AN AXMINSTER woman is searching for her nephew – 16 years after the boy’s father died of AIDS.

AN AXMINSTER woman is searching for her nephew – 16 years after the boy’s father died of AIDS.

Jackie Swarbrick-Silver said she never met her late brother Chris’ son, who she believes would now be 26.

Chris, who was gay, had a relationship with a woman when he was about 20, and learned she was pregnant after they split up.

With homosexuality a stigma in the 80s, Chris agreed not to be named on the birth certificate or to have any contact with the child.

Jackie said: “Chris was wonderful with children and wanted a family and thought he might be able to change himself. He suppressing the fact that he was gay and tried to be ‘straight’.

“I know it hurt him dreadfully not to stay in touch but he thought it was the right thing to do.”

Chris only told Jackie about his son a year before his death, aged 30 – when the boy would have been nine.

She lost both her parents to cancer and wants to find her remaining family connection.

She said: “Chris wouldn’t tell me anything about his son as he thought I would go looking for him. But from my angle, there’s a little bit of my brother out there that I don’t know. I’d like to at least know he’s well.”

Chris and the girlfriend dated around 1983 and Jackie believes she was from the Taunton or Axminster area.

She believes her nephew was born a year after her daughter Delia, who was born in May 1983.

Jackie, 49, was heartbroken when she learned Chris had HIV – and he told three years after his diagnosis.

She said: “It was horrendous and I was devastated.
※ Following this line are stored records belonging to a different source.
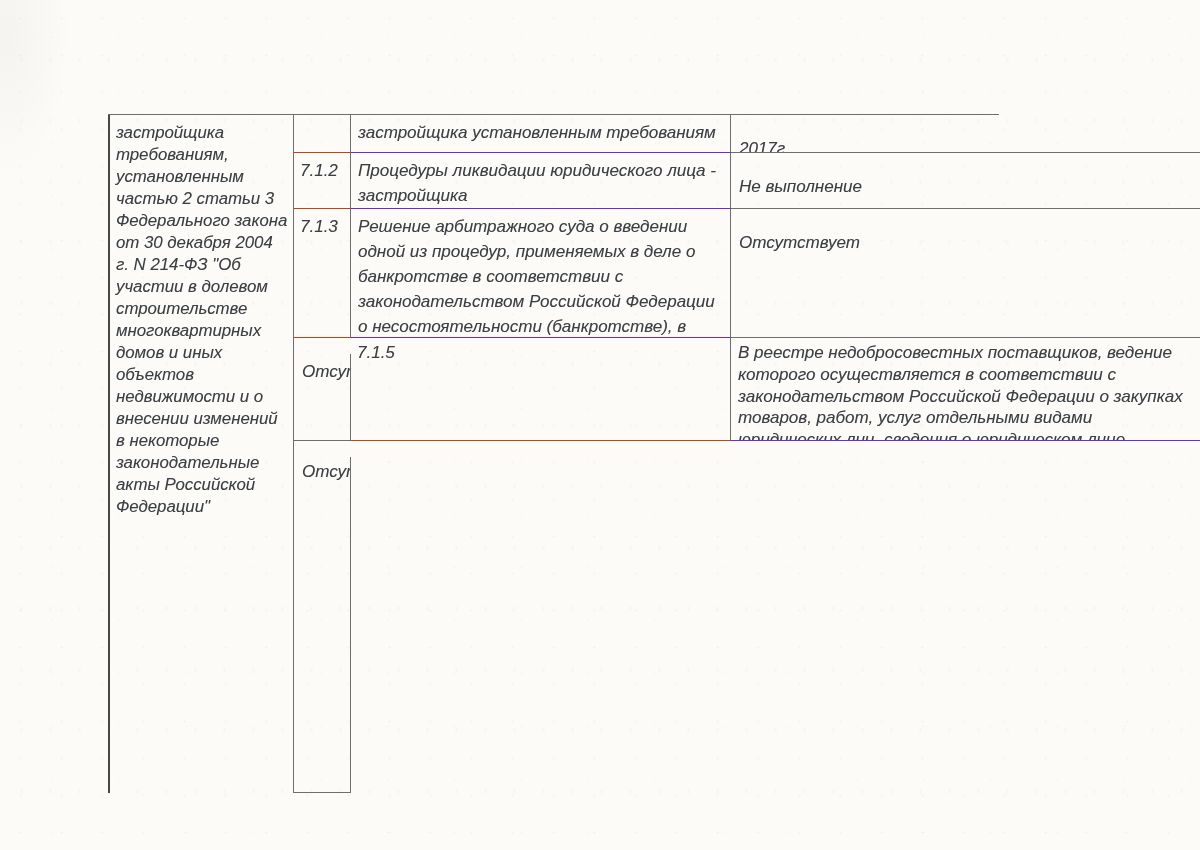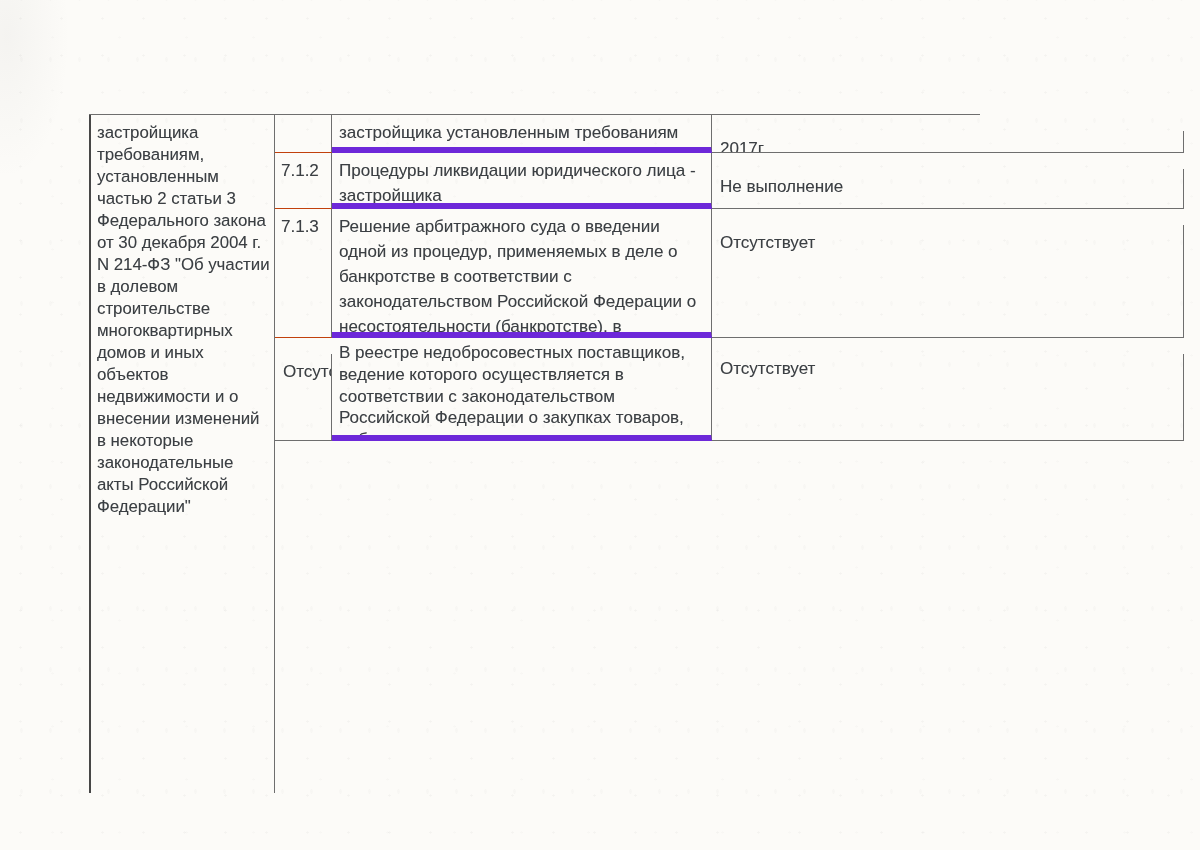"застройщика требованиям, установленным" .doc-table { font-style: none -> italic; left: 89px -> 108px }
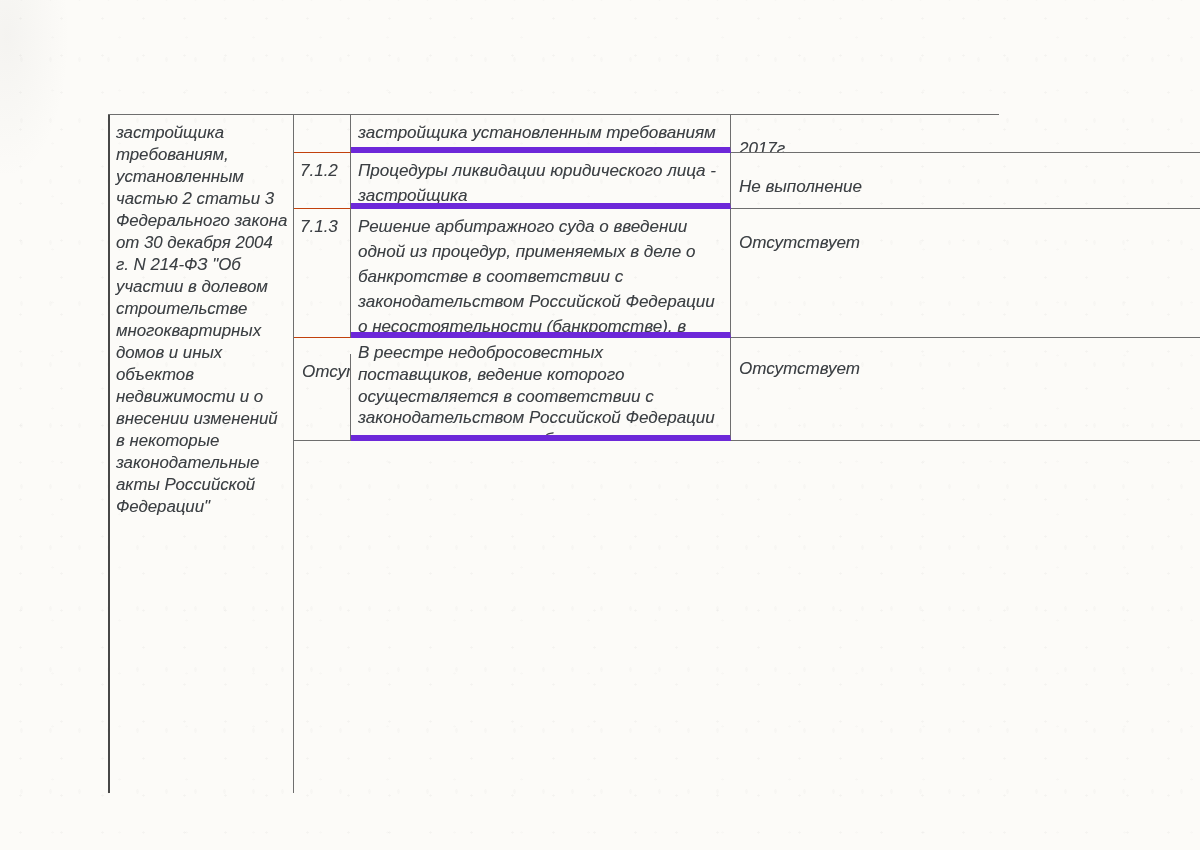"застройщика установленным требованиям" .c-desc { border-bottom: 6px solid #6d28d9 -> 1px solid #6d28d9 }
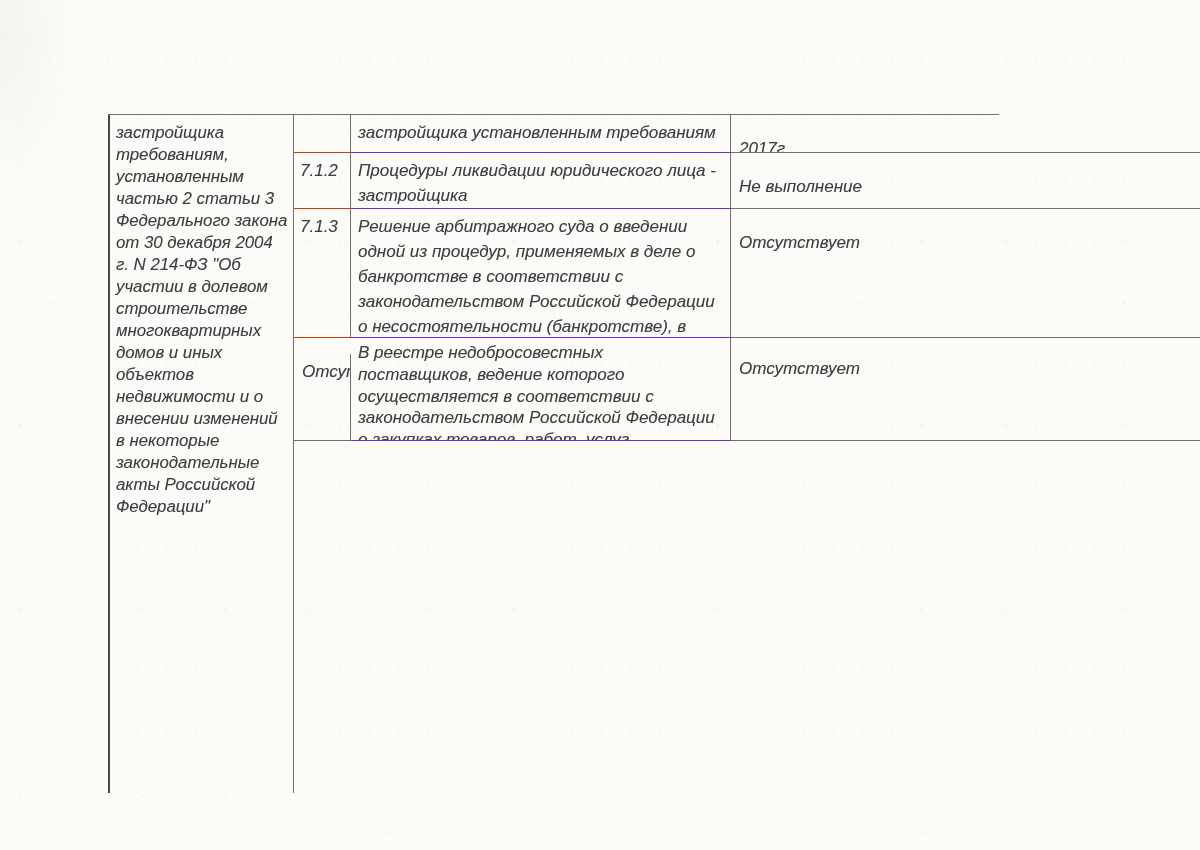"7.1.5" div.cell { html: none -> <div>7.1.5</div> }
My brother and I were incredibly close.

“But he felt like he had lived a lot – he’d been to Australia, successfully trained as a hairdresser, travelled to Israel – he packed an awful lot in.

“He asked me if I’d ever driven without a seatbelt and I said ‘yes’. He said ‘well, I’ve had unprotected sex twice in my life, and one was a bad role of the die.”

The former president of Axminster Lions Club said it had been hard for her father, David, who had been the charter member of the club and founder of the Axe Vale Festival.

She said: “But he coped admirably when he learned Chris had HIV – it was his son after all.”

She recently married but did not change the family name in the hope somebody with information on her nephew would come forward.

She said: “I thought Chris’ son might want to know about us. When my brother didn’t tell me I was angry as I felt it was taking away another chance for me to know another part of him.”